# Upstash Vector

> [Upstash Vector](https://upstash.com/docs/vector/overall/whatisvector) is a serverless vector database designed for working with vector embeddings.
>
> The vector langchain integration is a wrapper around the [upstash-vector](https://github.com/upstash/vector-py) package.
>
> The python package uses the [vector rest api](https://upstash.com/docs/vector/api/get-started) behind the scenes.

## Installation

Create a free vector database from [upstash console](https://console.upstash.com/vector) with the desired dimensions and distance metric.

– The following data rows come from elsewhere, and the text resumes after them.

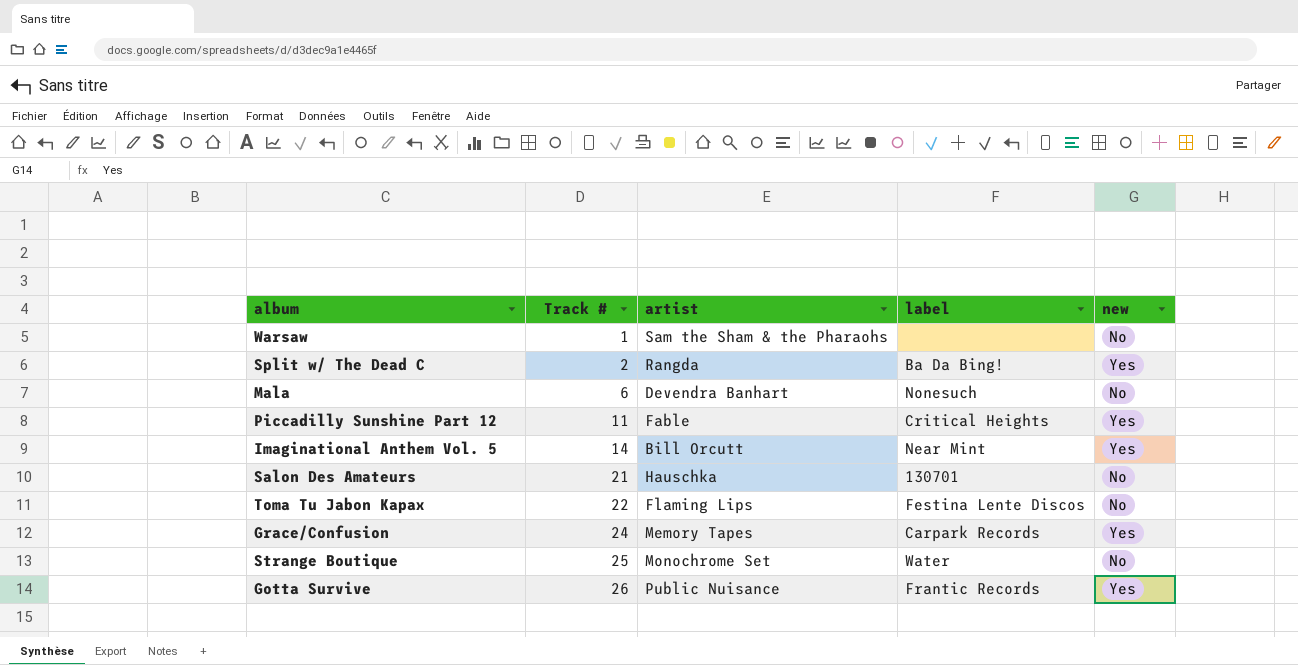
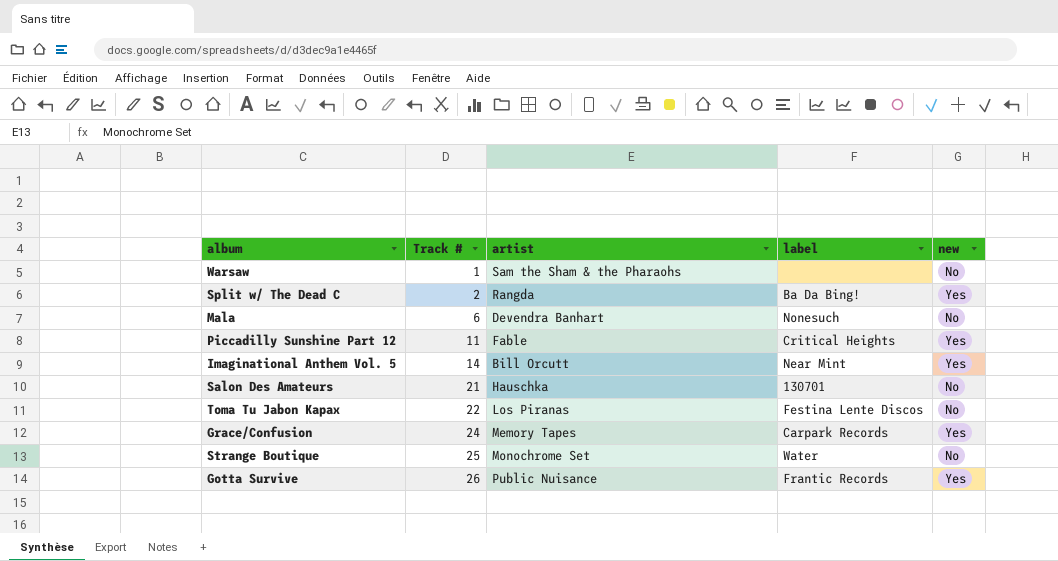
Toma Tu Jabon Kapax | artist: Flaming Lips -> Los Piranas

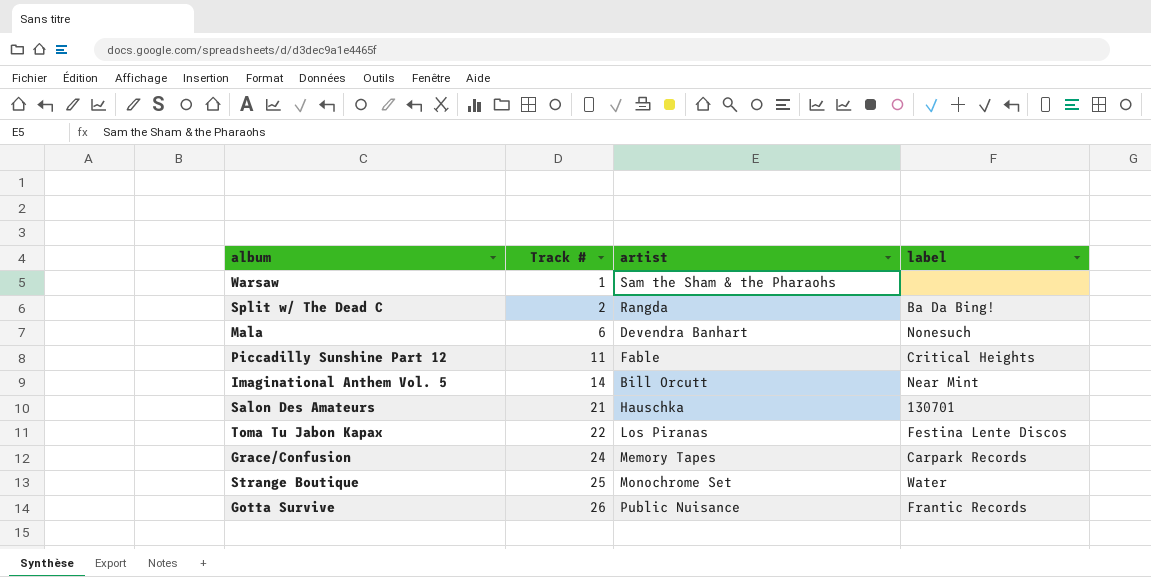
column new | position: 5 -> none

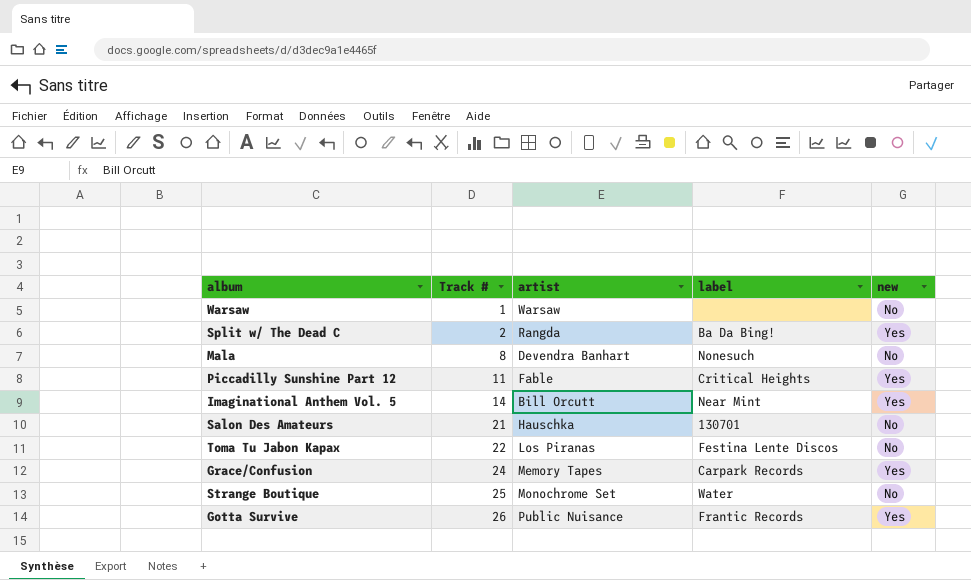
column new | position: none -> 5
Warsaw | artist: Sam the Sham & the Pharaohs -> Warsaw
Mala | Track #: 6 -> 8

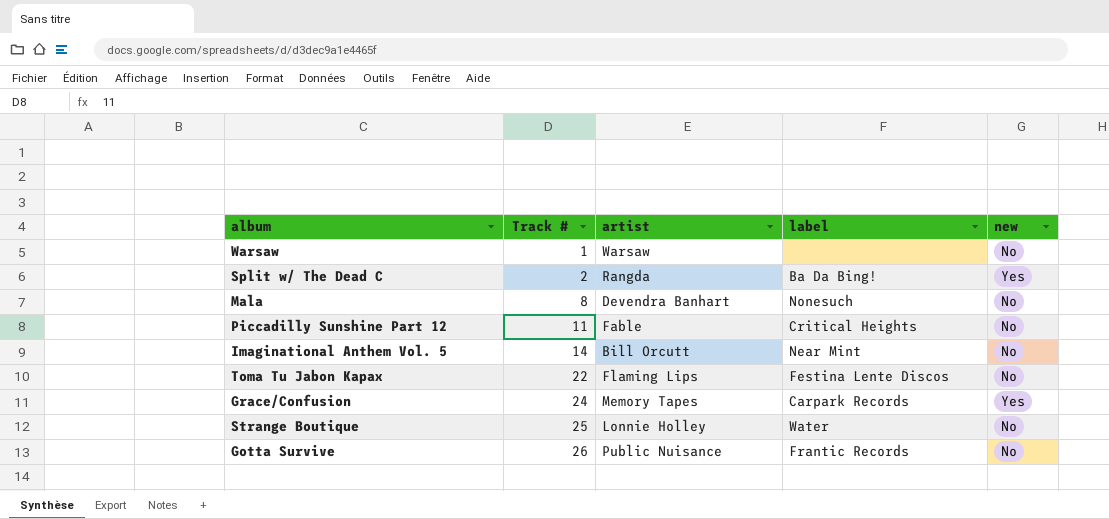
row Salon Des Amateurs: 21 | Hauschka | 130701 | No -> none
Piccadilly Sunshine Part 12 | new: Yes -> No
Imaginational Anthem Vol. 5 | new: Yes -> No
Toma Tu Jabon Kapax | artist: Los Piranas -> Flaming Lips
Strange Boutique | artist: Monochrome Set -> Lonnie Holley
Gotta Survive | new: Yes -> No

You can then create an `UpstashVectorStore` instance by:

- Providing the environment variables `UPSTASH_VECTOR_URL` and `UPSTASH_VECTOR_TOKEN`

- Giving them as parameters to the constructor

- Passing an Upstash Vector `Index` instance to the constructor

Also, an `Embeddings` instance is required to turn given texts into embeddings. Here we use `OpenAIEmbeddings` as an example

In [None]:
%pip install langchain-openai langchain langchain-community upstash-vector

In [5]:
import os

from langchain_community.vectorstores.upstash import UpstashVectorStore
from langchain_openai import OpenAIEmbeddings

os.environ["OPENAI_API_KEY"] = "<YOUR_OPENAI_KEY>"
os.environ["UPSTASH_VECTOR_REST_URL"] = "<YOUR_UPSTASH_VECTOR_URL>"
os.environ["UPSTASH_VECTOR_REST_TOKEN"] = "<YOUR_UPSTASH_VECTOR_TOKEN>"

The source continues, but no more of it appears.